Michael Chocholak | Artist Server Forums | November 2006
Much of these three compositions is built upon a broad spectrum of noise - including distortion and clipping (both of which I can be a big fan of if used to reach an aesthetic goal) but intelligently sculpted. All three compositions have the same tangibility as Steve's previous work with, perhaps, a more assertive edge overall. The sound is well contained yet manages to achieve an implied immensity; the hum, rumble and growl of huge magnetic fields - the sun blasting against the Van Allen belt - a Kali-esque dance of rejuvenative destruction. Tides of static wash over deep wells of resonance replicating themselves from an open chaos into ever thickening, tightening outwardly reaching web of sonic permutations or is honed into slow motion cascades of serrated blades or simmers and percolates into recombinant tremors or distills into rhythmic wave pulses and then moves on to its next incarnation. From one perspective these pieces, particularly the last two, could certainly fit the description of abstract ambience, but they all contain a character that is dynamic and resonant with their own internal energy; evolutionary. This is the natural advantage of "live" improvisation. Yet at the same time they hold together like a collection of preconceived studio pieces. I have no idea how much structural overlay there is here but if there is no conscious roadmap then there is certainly a gestalt that succeeds. And to my way of thinking it does have an innovative quality realized through the simplicity of execution. I really like the idea of taking some fairly basic pieces of hardware and stretching their potentials to create vast intriguing canvasses. Obviously this is by no means the first time this has been done but in my opinion each time anyone succeeds in creating something provoking from minimal beginnings, it is innovative.

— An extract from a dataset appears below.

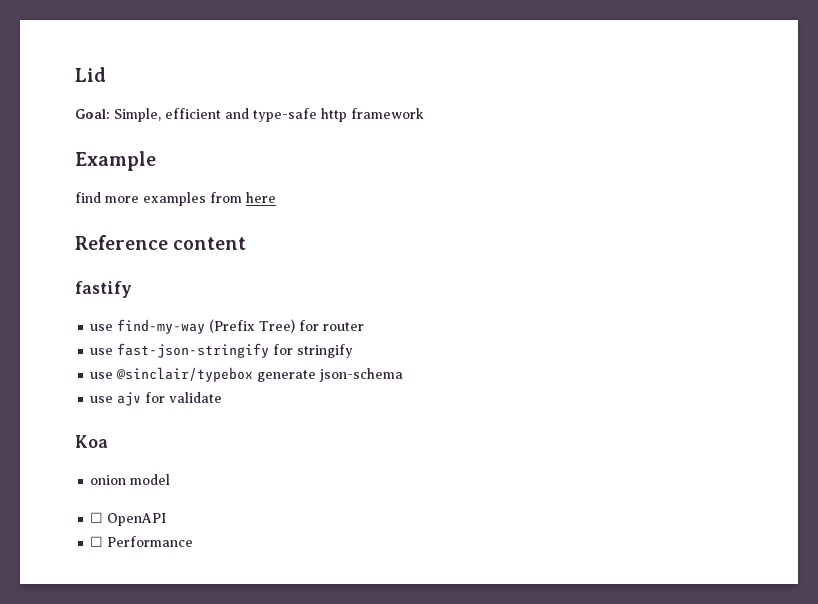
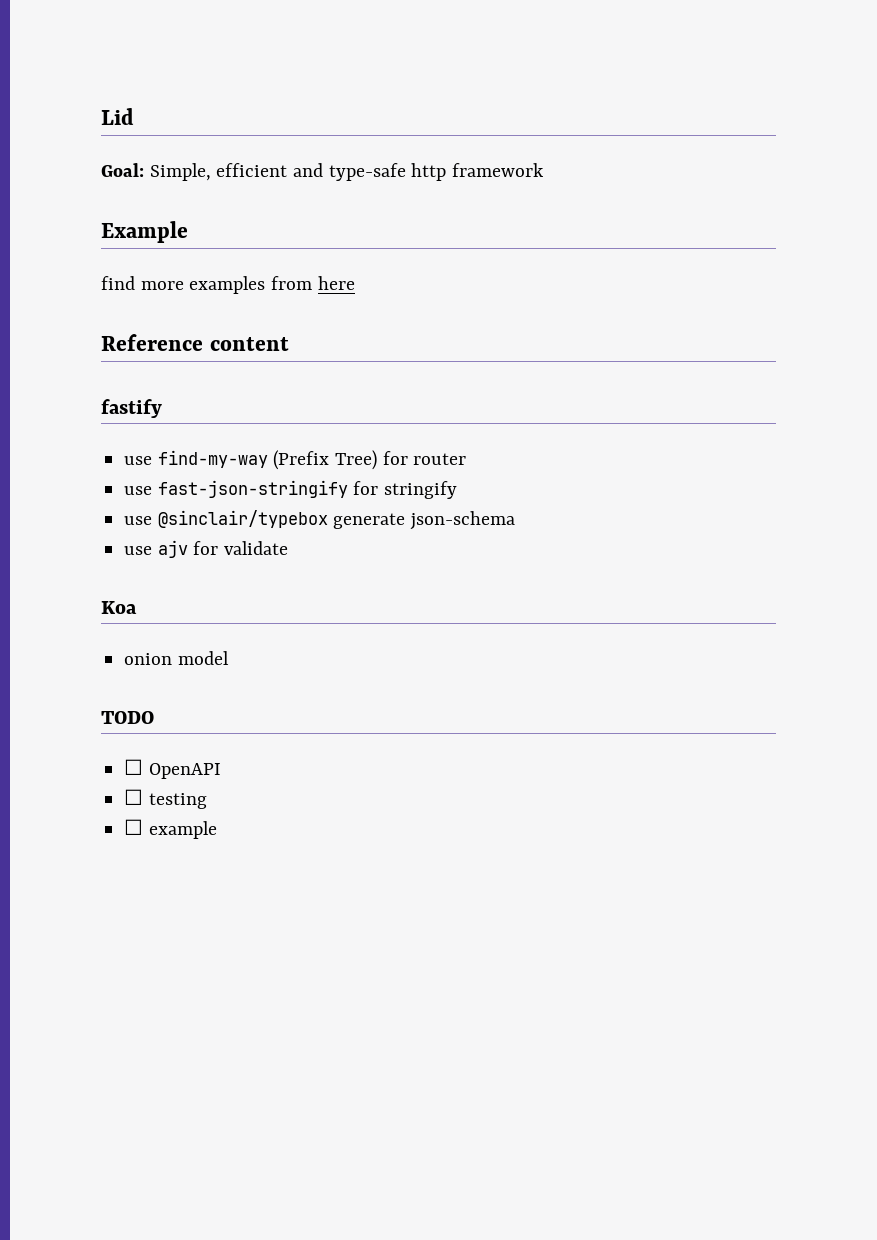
(171, 479) none -> [101,711,154,724] // TODO
[107,536,194,547] Performance -> [148,793,207,809] [124,819,217,839] testing // ☐ example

Frans de Waard | Vital Weekly | issue 552 | November 2006
On a new label from Greece, called Triple Bath, we encounter Steve Burr, who calls himself (((stereofect))), which is nicely written as such. In 1989 he got his first music computer, an Atari 1040st, but he also played in rock bands. Since 1988 is his primary work lies in working in the studio and currently dark ambient is his main big interest. On "Ping" he uses two of hybrid instruments, the MFB Synth-Lite and the Frostwave Resonator. I never heard of these things, but Burr crafts three pieces of dark ambient industrial music together, following the best traditions of Lustmord, but more rhythmic. Loaded with reverb to emphasize the menacing character of the music, and which sometimes works against, sounds sizzle, hissle, trissle from the darkest corners of the sound spectrum, something like a rusty chain, sometimes like air being carved into a statue and overall, make a solid (hey, heavy) impression on the listener, although occasionally a bit distorted. Music wise perhaps not the strongest example of musical innovation, but nice enough.